The Americans is an American drama television series that aired on NBC from January 23, 1961, to September 11, 1961. Set during the American Civil War, the series focuses on two brothers fighting on opposite sides of the conflict. Guest stars included Lee Marvin, Jack Elam, Brian Keith, Kathleen Crowley and Robert Redford, among many others.

== Background ==
The series was inspired by James Warner Bellah's 1953 novel The Valiant Virginians which was serialized in the Saturday Evening Post as Tales of the Valorous Virginians from May 9, 1953, through June 10, 1954. The novel is an arc of separate stories on the impact of the war on the young men fighting it. The series characters are Ben Canfield, who fights with the Union Army, and Jeff Canfield, his younger brother who fights with the Confederate Army.

== Production ==
The series was part of the United States' commemoration of the centennial of the beginning of the Civil War. It aired as a mid-season replacement for the canceled western series, Riverboat, broadcast in the 7:30–8:30 p.m. timeslot on Monday evenings.

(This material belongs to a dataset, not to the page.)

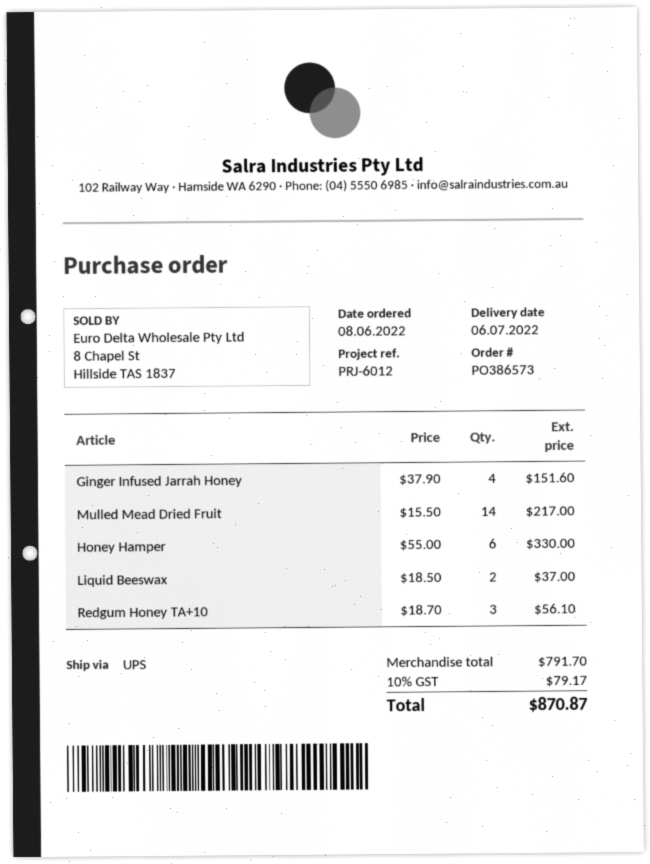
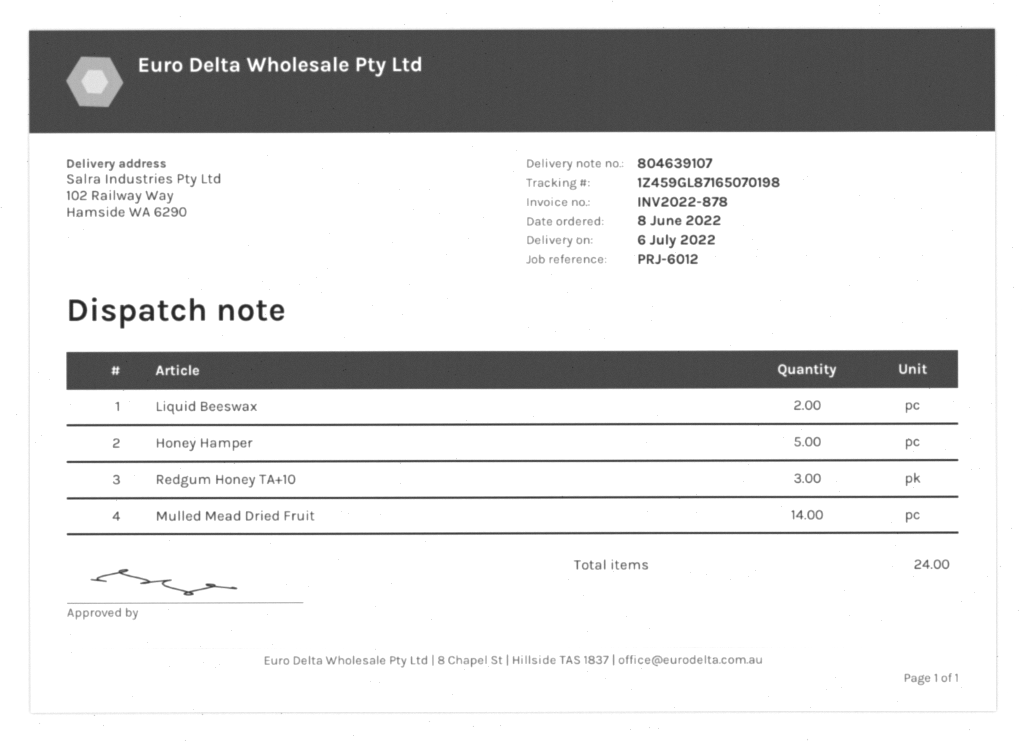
Ginger Infused Jarrah Honey: 4 -> none
Honey Hamper: 6 -> 5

Ben Canfield was played by Darryl Hickman, older brother of actor Dwayne Hickman; Richard Davalos played Jeff Canfield; Davalos had portrayed James Dean's character's brother in East of Eden. Hickman and Davalos were the only actors who appeared in every episode of the series. Most of the supporting cast appear in only a single episode though several actors played the same role in more than one episode:

- John McIntire, just weeks prior to replacing Ward Bond on NBC's Wagon Train in the wake of Bond's sudden death, played Ben and Jeff's father, Pa Canfield.
- John Doucette as Capt. Cardiff
- Sandy Kenyon as Ritter
- Slim Pickens as Johnson
- Wynn Pearce as Bailey

Among the more well-known actors to appear in this series were the following:

Lee Marvin, Robert Redford, Jack Elam, Brian Keith, Robert Culp, Jack Lord, Michael Rennie, Nina Foch, Dan O'Herlihy, James Franciscus, Susan Oliver, Ray Walston, Lloyd Bochner, Dick York, Jackie Coogan, L. Q. Jones, and Carroll O'Connor.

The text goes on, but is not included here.